A la Glande, les marnes du lias, surmontant le calcaire gris, expliquent l’abondance des sources. En exploitant la carrière d’argile, un bulldozer dégagea en 1980 un ouvrage présentant toutes les caractéristiques d’un mur d’oppidum celtique, aves ses couches de pierres et d’argile. La campagne de fouilles menée par l’abbé Beauvery a livré un riche matériel : silex du Paléolithique, tombes et potins gaulois, bijoux en bronze et or, sigillées (céramiques romaines), monnaies et tuiles romaines, témoignant d’une occupation du site jusqu’au Vème siècle.
Tout en haut du massif, «la grosse ferme de la Glande , isolée au milieu des pâturages, semble se ramasser sur elle-même pour affronter les orages qui ravagent ces hauteurs» écrivait Raverat depuis la fontaine du Plâtre, du nom de la pierre dite «banc à feu» utilisée pour le four à chaux voisin. Aménagé et complètement réhabilité, ce dernier est le plus grand du département et l’un des plus primitifs, avec son cône renversé.

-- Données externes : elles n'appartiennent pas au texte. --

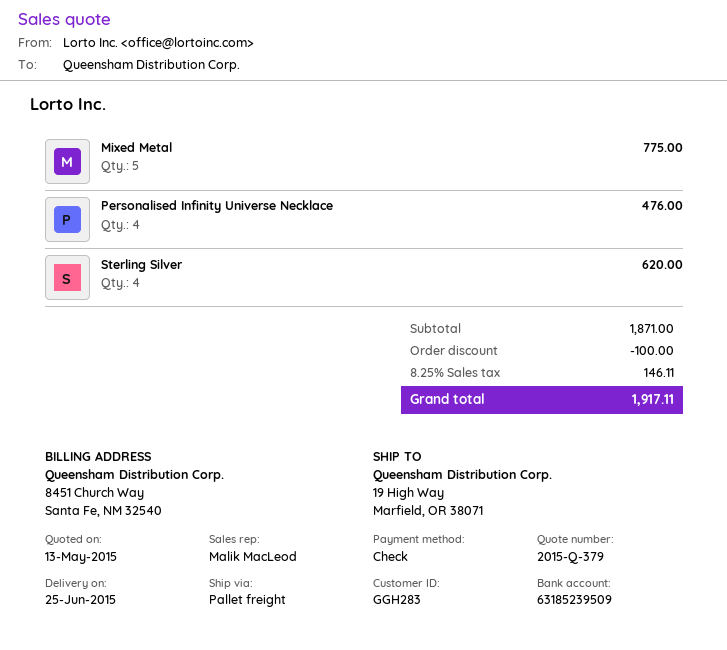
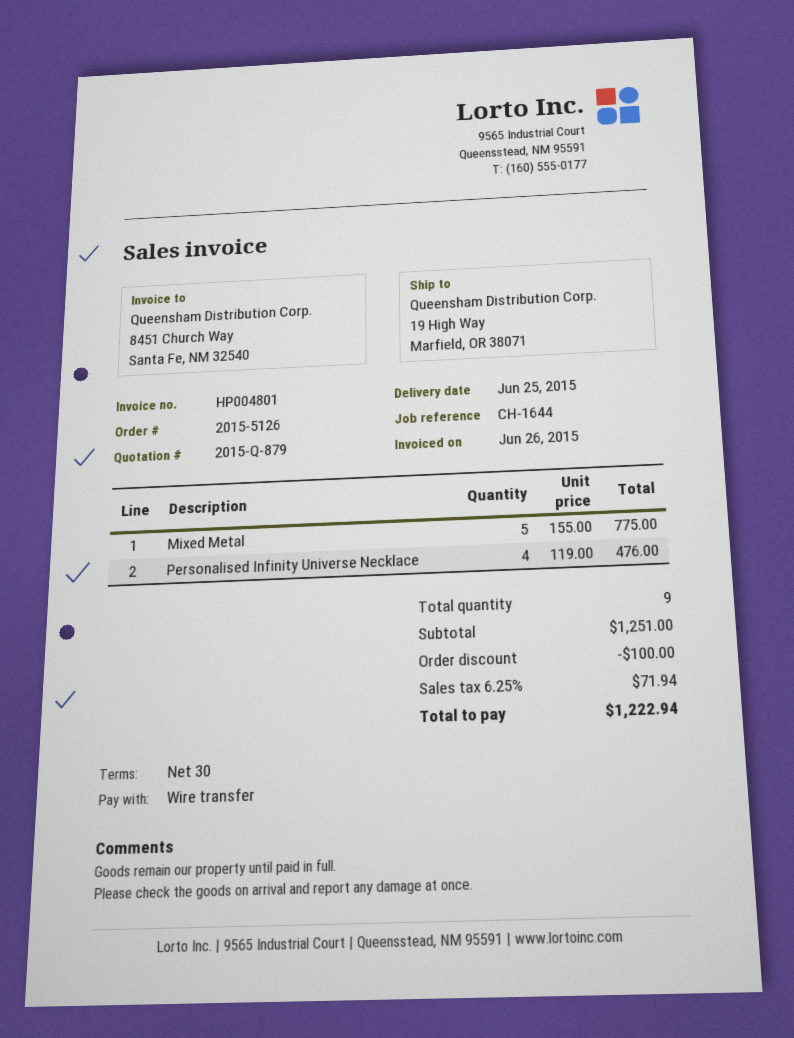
quote number: 2015-Q-379 -> 2015-Q-879
payment method: cheque -> bank transfer
Sterling Silver: 4 for 620.00 -> none
subtotal: 1871.00 -> 1251.00
tax: 8.25% = 146.11 -> 6.25% = 71.94
total: 1917.11 -> 1222.94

Sous le Verdun, «là où la bise gémit à travers la bruyère (…) la vieille Marguerite aux grandes dents a établi sa demeure au fond d’une crevasse appelée grand gula», poursuivait-t-il. Les bergers fuient ce lieu redoutable, hanté par le spectre du dernier seigneur escorté de son nègre Zamor et connu pour engloutir enfants et bestiaux… Au sommet du «Verdun» («superforteresse» en gaulois), les désastres de 1870 conduisent à la construction d’un redoutable fort, nécessitée par l’augmentation de portée des nouveaux canons, protégé d’épais massifs de terre et ceint d’un profond fossé. Pour cela, il a fallu émousser l’étroite crête de la montagne (Vingtrinier).
Sous le mont Py où est exploitée la dernière carrière du massif, on passe devant la maison du barbier, immortalisée par la chanson de Pierre Dupont, lequel avait dû s’enfuir à demi rasé suite à la maladresse du forgeron-barbier. Il s’agit d’un remarquable exemplaire de maison vigneronne.